Lesson 6 discussion


Is there a way to generate the Nietzsche with one or a few given words? Say, if I want a Nietzsche-like comment about horses, is there a way I can make sure that the generated text would contain “horses”?

(Jeremy Howard) #22

You can’t be sure of the results, but you can make the starting phrase something about horses.


Thanks @jeremy. So there isn’t a known way to inject “horses” in the middle of the generated text? – That would be surprising, given that one can always run the RNN on a training text that’s reversed.

A related question: how about generating text with the constraint that certain words cannot be used, or, equivalently, only words from a given set can be used? Is that feasible?

(Jeremy Howard) #24

You need to go beyond what we learnt in class to do this, but it is possible. This paper shows a extremely effective method: https://www.aclweb.org/anthology/D16-1126

Here’s a poem created using this method from the word ‘Turing’:

Not bad! :slight_smile:

(Himanshu) #25

I am also getting ’ ’ as predictions. Any luck finding the problem area?

(Himanshu) #26

@genkiro, @kelin-christi, @idano, @ozym4nd145
I started the training with the default learning rate and it gave a loss of 2.15 after 4 epoch and gave the prediction same as @jeremy 's notebook.
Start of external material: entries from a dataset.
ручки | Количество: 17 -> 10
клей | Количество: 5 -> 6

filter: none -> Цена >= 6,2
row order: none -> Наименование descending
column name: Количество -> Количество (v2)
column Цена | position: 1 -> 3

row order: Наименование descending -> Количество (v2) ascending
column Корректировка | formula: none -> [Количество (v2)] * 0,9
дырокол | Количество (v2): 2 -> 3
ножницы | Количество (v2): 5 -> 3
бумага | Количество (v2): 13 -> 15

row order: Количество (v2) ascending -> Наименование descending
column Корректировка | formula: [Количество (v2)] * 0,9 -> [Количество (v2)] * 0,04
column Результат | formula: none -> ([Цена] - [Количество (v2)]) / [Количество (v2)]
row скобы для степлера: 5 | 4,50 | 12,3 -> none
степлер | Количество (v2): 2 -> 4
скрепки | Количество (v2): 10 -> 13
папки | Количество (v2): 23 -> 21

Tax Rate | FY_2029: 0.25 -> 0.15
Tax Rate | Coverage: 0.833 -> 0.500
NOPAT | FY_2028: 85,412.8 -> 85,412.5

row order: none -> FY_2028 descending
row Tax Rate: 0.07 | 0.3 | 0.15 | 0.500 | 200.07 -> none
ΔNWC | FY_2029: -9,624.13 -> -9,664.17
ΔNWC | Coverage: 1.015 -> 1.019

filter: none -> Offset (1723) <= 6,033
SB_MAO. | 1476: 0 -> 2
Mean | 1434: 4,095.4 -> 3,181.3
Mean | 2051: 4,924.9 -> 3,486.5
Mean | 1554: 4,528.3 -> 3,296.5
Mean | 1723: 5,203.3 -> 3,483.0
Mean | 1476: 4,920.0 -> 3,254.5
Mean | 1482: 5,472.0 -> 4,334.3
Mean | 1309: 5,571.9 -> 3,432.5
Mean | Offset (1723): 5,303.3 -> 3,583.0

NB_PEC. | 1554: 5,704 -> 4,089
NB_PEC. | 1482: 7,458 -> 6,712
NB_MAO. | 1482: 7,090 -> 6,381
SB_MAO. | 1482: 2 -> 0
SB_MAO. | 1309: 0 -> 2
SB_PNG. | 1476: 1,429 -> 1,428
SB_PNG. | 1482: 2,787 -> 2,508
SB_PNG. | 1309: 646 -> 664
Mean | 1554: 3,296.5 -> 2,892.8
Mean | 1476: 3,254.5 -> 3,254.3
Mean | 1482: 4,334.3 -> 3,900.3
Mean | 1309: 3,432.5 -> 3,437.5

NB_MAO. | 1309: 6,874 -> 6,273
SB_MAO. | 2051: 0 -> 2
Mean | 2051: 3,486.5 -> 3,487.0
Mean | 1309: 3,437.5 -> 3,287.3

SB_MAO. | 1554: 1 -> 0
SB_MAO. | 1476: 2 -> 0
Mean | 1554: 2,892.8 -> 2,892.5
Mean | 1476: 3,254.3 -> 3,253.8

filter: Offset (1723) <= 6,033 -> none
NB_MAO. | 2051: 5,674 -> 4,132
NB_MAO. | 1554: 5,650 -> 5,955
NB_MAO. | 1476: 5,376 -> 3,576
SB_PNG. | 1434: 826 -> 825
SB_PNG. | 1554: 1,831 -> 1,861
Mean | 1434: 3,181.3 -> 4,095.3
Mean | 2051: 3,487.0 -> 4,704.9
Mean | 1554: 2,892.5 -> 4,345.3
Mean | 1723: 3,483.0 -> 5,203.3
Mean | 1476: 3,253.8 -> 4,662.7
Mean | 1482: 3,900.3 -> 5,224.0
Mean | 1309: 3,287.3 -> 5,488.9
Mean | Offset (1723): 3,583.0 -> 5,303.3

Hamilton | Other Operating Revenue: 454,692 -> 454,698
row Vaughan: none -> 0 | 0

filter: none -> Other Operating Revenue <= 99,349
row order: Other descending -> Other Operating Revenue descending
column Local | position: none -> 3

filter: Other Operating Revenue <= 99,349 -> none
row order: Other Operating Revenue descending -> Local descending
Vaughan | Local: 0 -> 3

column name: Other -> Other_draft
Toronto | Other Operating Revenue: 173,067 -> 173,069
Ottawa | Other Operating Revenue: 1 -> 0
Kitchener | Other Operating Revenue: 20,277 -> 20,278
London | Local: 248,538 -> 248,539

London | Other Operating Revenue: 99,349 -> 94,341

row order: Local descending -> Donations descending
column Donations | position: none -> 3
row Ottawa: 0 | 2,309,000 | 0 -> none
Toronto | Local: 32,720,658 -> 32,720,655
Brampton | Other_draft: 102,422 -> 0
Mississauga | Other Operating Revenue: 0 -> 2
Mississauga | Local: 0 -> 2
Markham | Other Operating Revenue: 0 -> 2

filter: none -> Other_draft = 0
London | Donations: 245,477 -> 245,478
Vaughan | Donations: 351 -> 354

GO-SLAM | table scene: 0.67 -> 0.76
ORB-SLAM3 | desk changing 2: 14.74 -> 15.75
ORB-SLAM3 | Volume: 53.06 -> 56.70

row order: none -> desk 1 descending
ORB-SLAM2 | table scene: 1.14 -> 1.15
So it’s a poem about Turing but didn’t mention Turing. I didn’t know a computer could be so subtle… :smile:


@himanshu Great thanks for that:-
I recompiled the model ran 4 epochs with out setting the learning rate and got a 2.17 loss and the correct outputs in the ‘Test model section’. I then went back and ran another 4 epochs with a learning rate of 0.01 and got a loss of 2.09 and same ‘Test model’ result

(Ravi Teja Gutta) #29

Hi @Manoj, I was having the same question , were you able to figure out why ?

(Jeremy Howard) #30

Those look like overlapping sequences to me?..

(Ravi Teja Gutta) #31

Hi guys, I have a question in number of model parameters

  1. There is a difference in the number of parameters when building layers by hand v.s using keras’s SimpleRNN(),
    The number of parameters should be (input_to_embedding params) + (embedding_to_hidden params) + (hidden_to_hidden params) + (hidden_to_output params), where
    a) input_to_embedding params = vocab_sizen_fac,
    b) embedding_to_hidden params = n_fac
    n_hidden + n_hidden,
    c) hidden_to_hidden params = n_hiddenn_hidden + n_hidden,
    d) hidden_to_output params = n_hidden
    vocab_size + vocab_size

so the total is (8642) + (42256 + 256) + (256256 + 256) + (25686 + 86) = 102514.It checks out perfectly with the individual layer building way, but when using keras’s SimpleRNN , the number of parameters are different.

(Jeremy Howard) #32

There’s no need for 2 separate bias vectors - just one is enough.

(Ravi Teja Gutta) #33

Hi @jeremy, in the notebook when the sequence length is 3,

where x1 = [char0, char3, char6, char9, …]
x2 = [char1, char4, char7, char10,… ]
x3 = [char2, char5, char8, char11,…]
y = [char3, char6, char9, char12,…]

why not have overlapping training data like this

x1 = [char0, char1, char2, char3, …]
x2 = [char1, char2, char3, char4, …]
x3 = [char2, char3, char4, char5, …]
y = [char3, char4, char5, char6, …]

will there be gradient explosion/vanishing with having majorly overlapping examples ?

Thank You


I have a question, why the output of RNN: “y_rnn” needs an additional dimension:

y_rnn=np.expand_dims(np.stack(ys, axis=1), -1



@jeremy, For example we have a sequence “abcdefg”. In this case you are considering only two sequences “abcd” and “defg”. I was wondering why you didn’t use n-grams such as “abcd”, “bcde”, “cdef”, “defg” as training data rather than only two sequences we are using as mentioned above.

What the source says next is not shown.